It is plain that the nebular hypothesis would be doubled in importance, and our views of the universe greatly expanded, if it could be shown that an evolution of complex from simple forms of matter accompanied the development of planets from the nebulæ. Evolution could look for no grander triumph. For the evidence to support such a theory, we must depend mainly upon the spectroscope. Let us continue upon our task of finding the intermediate links between the two extremes of planetary growth, and see whether, as we ascend in the line of change, an increased chemical complexity can be observed. Upon this theory, the planets should contain more elements than the sun; the sun more than some of the less advanced among the fixed stars; and these, in turn, should be more highly organized than the nebulæ?. But we must not fail to remember that we are merely speculating, and that the spectroscope, in telling us of the presence of certain substances, does not give us accurate information with regard to the absence of others. In this investigation, we can look to the spectroscope only for hints, not certainties. Difficulties will abound in our path, and, in a paper of this length, we cannot stop to scrutinize them closely. We must bridge many chasms with guesses.

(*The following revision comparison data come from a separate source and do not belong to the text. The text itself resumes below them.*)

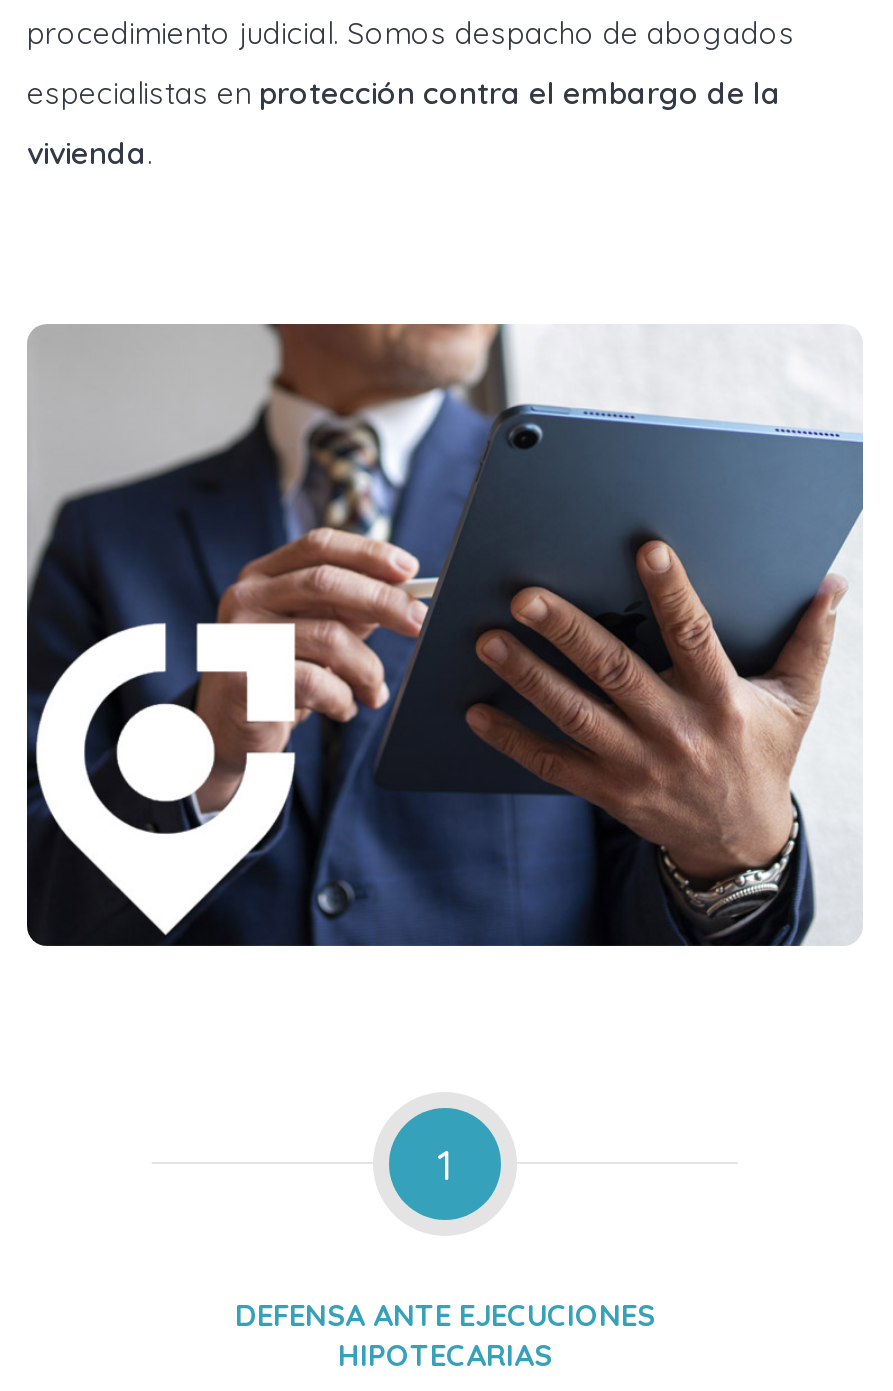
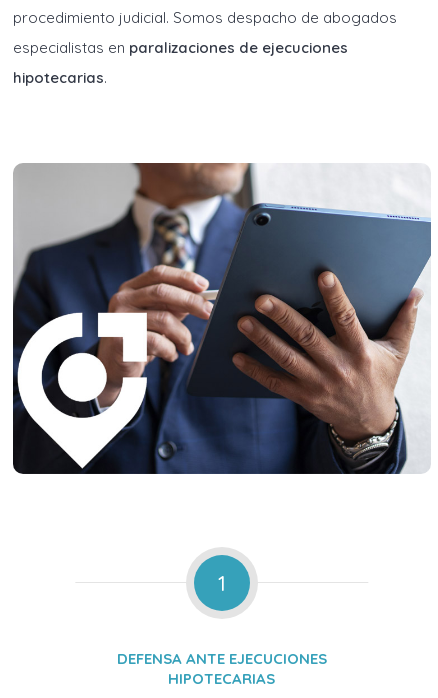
- especialistas en protección contra el embargo de la
+ especialistas en paralizaciones de ejecuciones

- vivienda.
+ hipotecarias.
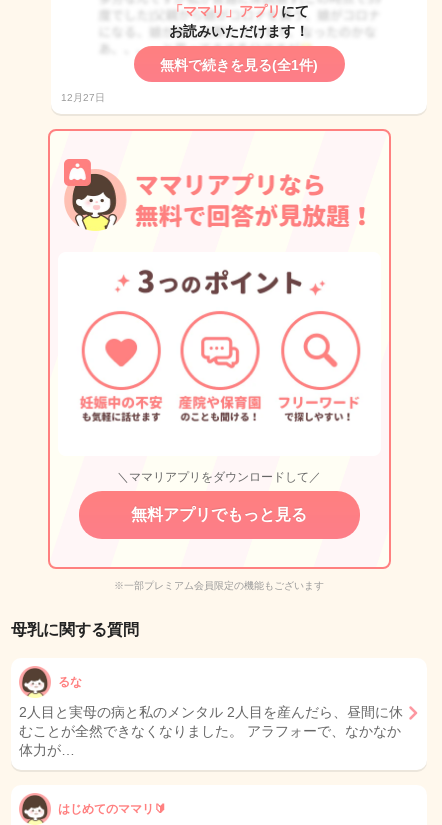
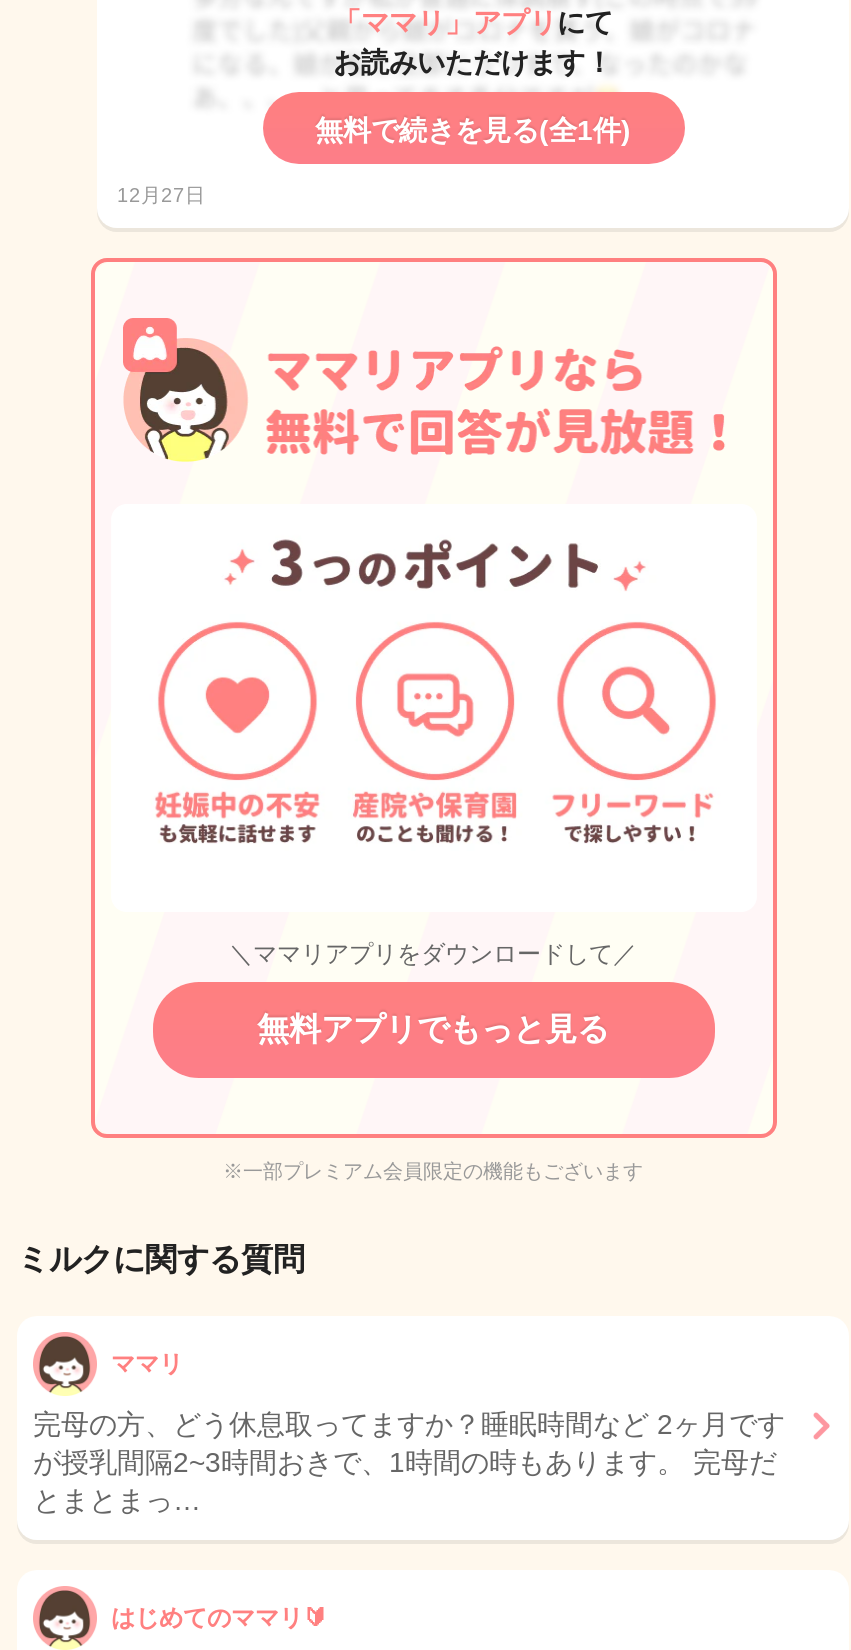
- 母乳に関する質問
+ ミルクに関する質問

- るな
+ ママリ

- 2人目と実母の病と私のメンタル 2人目を産んだら、昼間に休
- むことが全然できなくなりました。 アラフォーで、なかなか
- 体力が…
+ 完母の方、どう休息取ってますか？睡眠時間など 2ヶ月です
+ が授乳間隔2~3時間おきで、1時間の時もあります。 完母だ
+ とまとまっ…
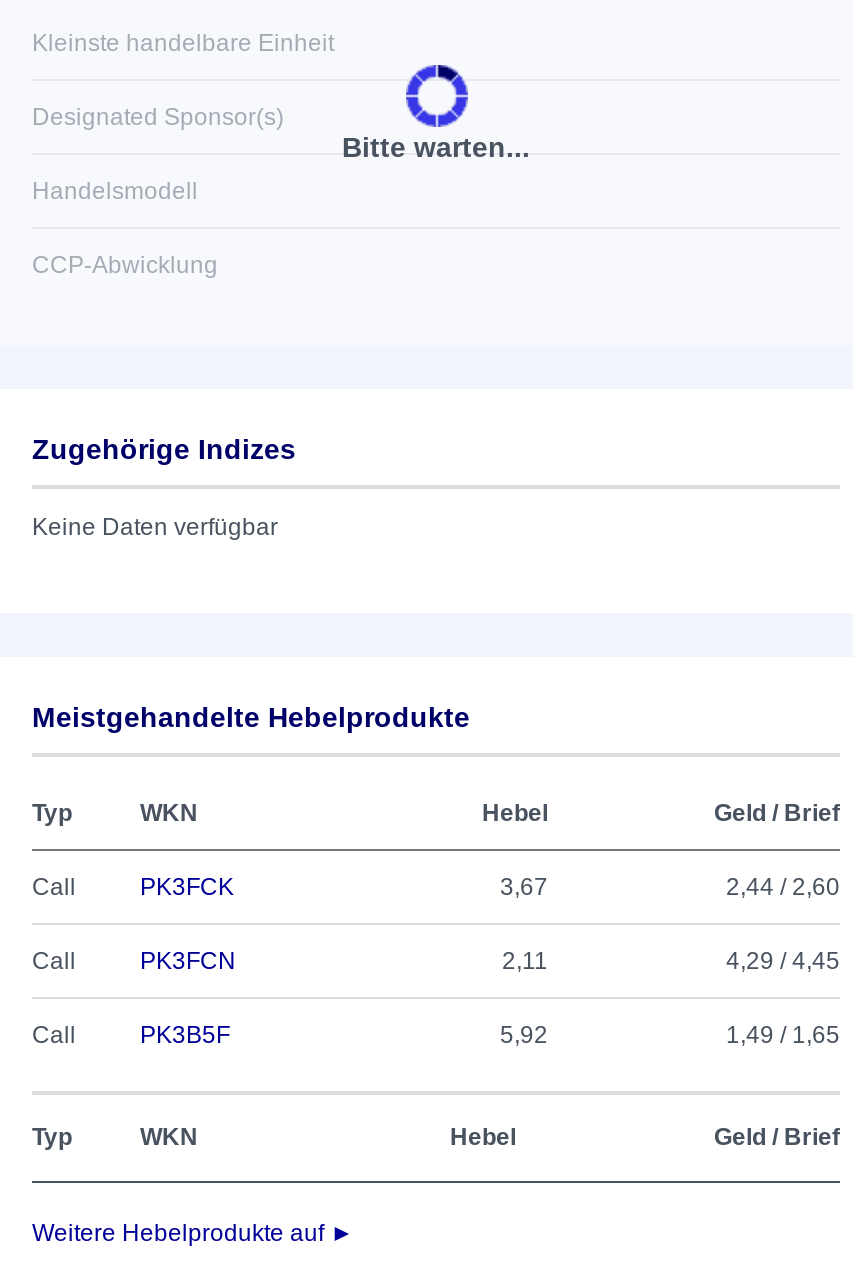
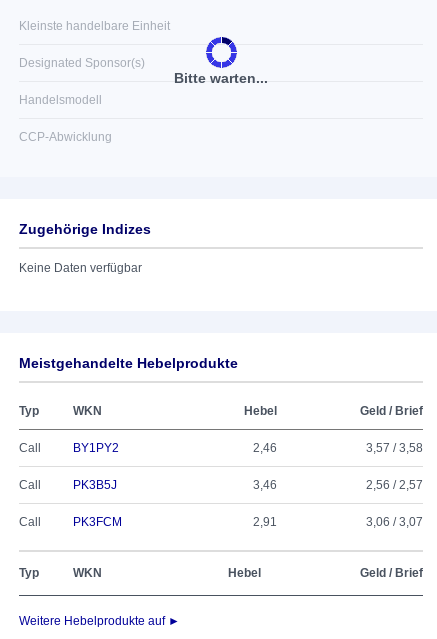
- PK3FCK
- 3,67
- 2,44 / 2,60
+ BY1PY2
+ 2,46
+ 3,57 / 3,58

- PK3FCN
- 2,11
- 4,29 / 4,45
+ PK3B5J
+ 3,46
+ 2,56 / 2,57

- PK3B5F
- 5,92
- 1,49 / 1,65
+ PK3FCM
+ 2,91
+ 3,06 / 3,07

The evidence concerning the constitution of the fixed stars has been furnished chiefly by Secchi and Huggins. The former observer, favored by Italian skies, has done, perhaps, the major portion of the work, and has given us a classification of these bodies. According to Secchi, the stars may be divided into four classes, as follows:
In the first class, which is by far the largest, we find most of the white stars, Sirius, Altair, Vega, Regulus, and Rigel, being especially prominent. These give spectra characterized by the intense development of the four hydrogen lines, which stand out with great distinctness upon a background of the seven primary colors. Lines belonging to some of the metals, particularly to sodium, magnesium, and iron, are also visible, but are exceedingly faint in comparison with those of hydrogen. The distinctness of this element, as compared with the faintness of the metallic lines, is characteristic of the stars of this type. The absence of bands, indicating an absorptive atmosphere, is also noteworthy.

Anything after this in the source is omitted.